▶ WORK TO BE COMPLETED: Your task is to transcribe the entries below exactly, beginning with the line containing "Tuote 113020. 7428" and ending with the final line, and to add nothing else.

▶ TASK INPUTS:
*** Begin section ***

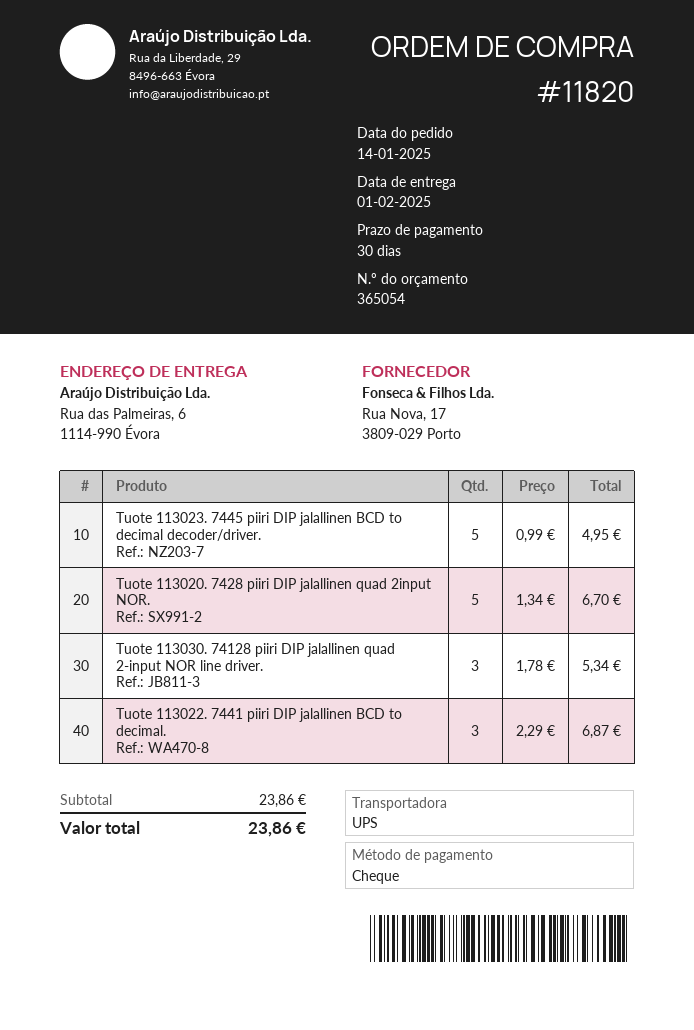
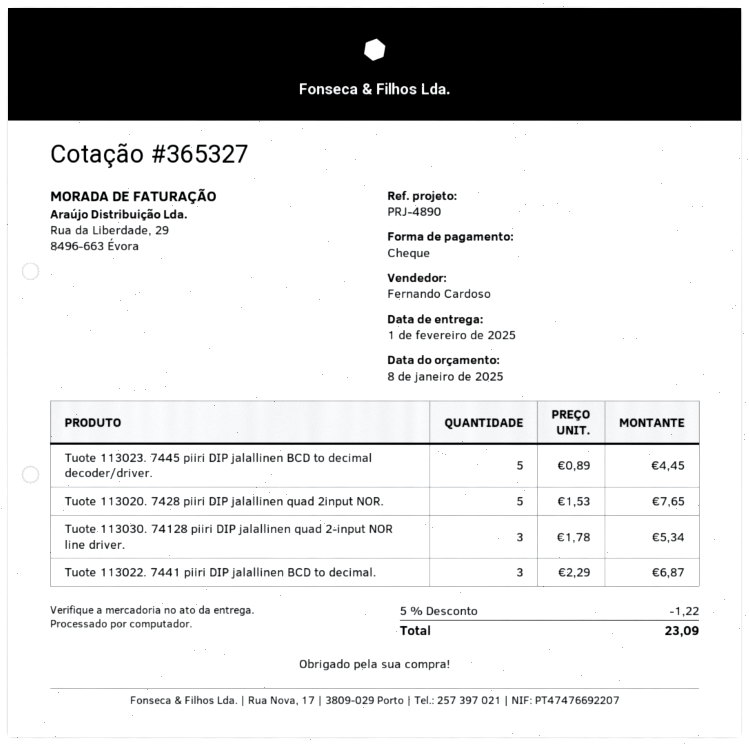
quote number: 365054 -> 365327
Tuote 113023. 7445 piiri DIP jalallinen BCD to decimal decoder/driver.: 5 x 0.99 = 4.95 -> 5 x 0.89 = 4.45
Tuote 113020. 7428 piiri DIP jalallinen quad 2input NOR.: 5 x 1.34 = 6.70 -> 5 x 1.53 = 7.65
discount: none -> 5% = 1.22
total: 23.86 -> 23.09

*** End section ***

▶ ANSWER AREA:
Tuote 113020. 7428 piiri DIP jalallinen quad 2input NOR.: 5 x 1.34 = 6.70 -> 5 x 1.53 = 7.65
discount: none -> 5% = 1.22
total: 23.86 -> 23.09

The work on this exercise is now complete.